Makna Politik
Politik, dalam bahasa arab disebut dengan siyasah. Dalam
kamus Lisanul Arab karya Ibnu Manzhur (juz 6 hal. 429) disebutkan bahwa kata
siyasah bermakna mengurus sesuatu dengan kiat-kiat yang membuatnya baik.
Politik itu sendiri, menurut Al-Imam Ibnul Qayyim
rahimahullahu terbagi menjadi dua macam:
1. Politik yang diwarnai kezaliman. Maka ini diharamkan
dalam syariat Islam.
2. Politik yang diwarnai keadilan. Maka ini bagian dari
syariat Islam. (Lihat Ath-Thuruq Al-Hukmiyyah fis Siyasah Asy-Syar’iyyah, hal.
4)
Politik, bila dilihat dari sisinya yang buruk (politik yang
diwarnai kezaliman) semata, akan melahirkan trauma politik pada seseorang.

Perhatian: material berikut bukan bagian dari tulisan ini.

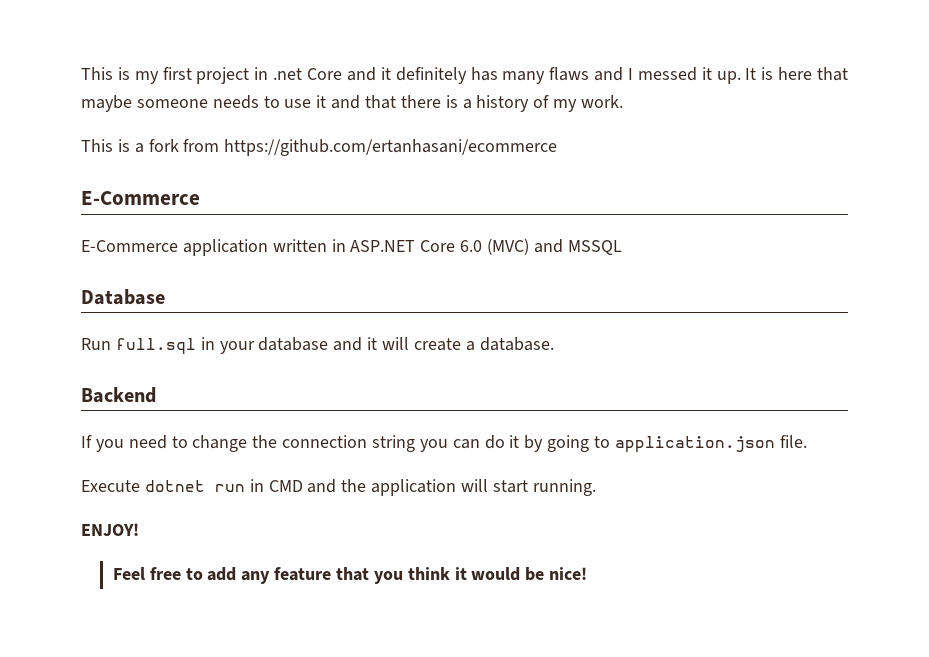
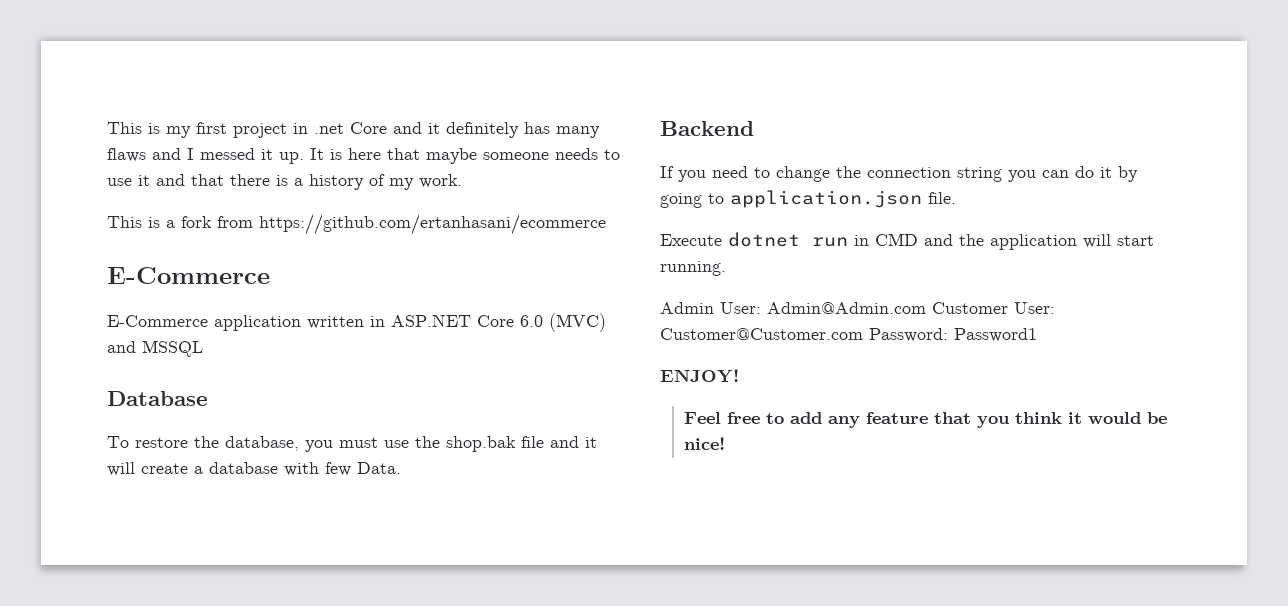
[81,337,329,354] Run full.sql in your database -> [107,436,544,452] To restore the database, you must use the shop.bak file
[479,337,554,351] database. -> [209,462,401,476] database with few Data.
(596, 487) none -> [660,302,1055,314] [660,328,1037,342] // Admin User: Admin@Admin.com Customer User: Customer@Customer.com Password: Password1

Ujung-ujungnya berkesimpulan bahwa politik itu kejam dan politikus tak lain
hanyalah ahli tipu muslihat yang kental dengan sifat makar, dusta, dan licik.
Sebenarnya bila dilihat dari segala sisinya, ada pula politik yang syar’i
(politik yang diwarnai keadilan). Bahkan ia merupakan salah satu cabang dan
pintu dari syariat Islam yang mulia ini, sebagaimana dikatakan Al-Imam Ibnul
Qayyim rahimahullahu dalam kitabnya yang monumental I’lamul Muwaqqi’in, juz 4
hal. 452. Dalam khazanah ilmu-ilmu Islam, politik yang syar’i disebut dengan
as-siyasah asy-syar’iyyah.
Para pembaca yang semoga dirahmati Allah Subhanahu wa
Ta’ala, lantas apakah keterangan di atas merupakan legitimasi bagi politik
praktis yang ‘diimani’ partai politik (parpol) Islam sekarang ini? Untuk
mengetahui jawabannya simaklah penjelasan berikut ini.
Fatamorgana Politik Praktis
Politik praktis merupakan cara berpolitik ala barat (baca:
musuh-musuh Islam) dalam menentukan kepala negara/pemerintahan serta anggota
lembaga legislatif (baca: politik untuk mencapai kekuasaan), yang dijejalkan di
negeri-negeri muslim. Sistem tersebut tidaklah diciptakan dan dijejalkan di
negeri-negeri muslim melainkan untuk mem-fait accompli kekuatan umat Islam
yakni agar mereka tidak punya pilihan di negerinya sendiri (seakan-akan tidak
bisa menghindarinya), sekaligus memalingkan mereka dari mendalami agamanya
(tafaqquh fiddin) dengan berbagai kesibukan politik. Sehingga tidaklah satu
negeri muslim pun yang menganut sistem tersebut, melainkan kekuatan dan
keilmuan umat Islamnya benar-benar terpantau dengan jelas oleh musuh-musuhnya.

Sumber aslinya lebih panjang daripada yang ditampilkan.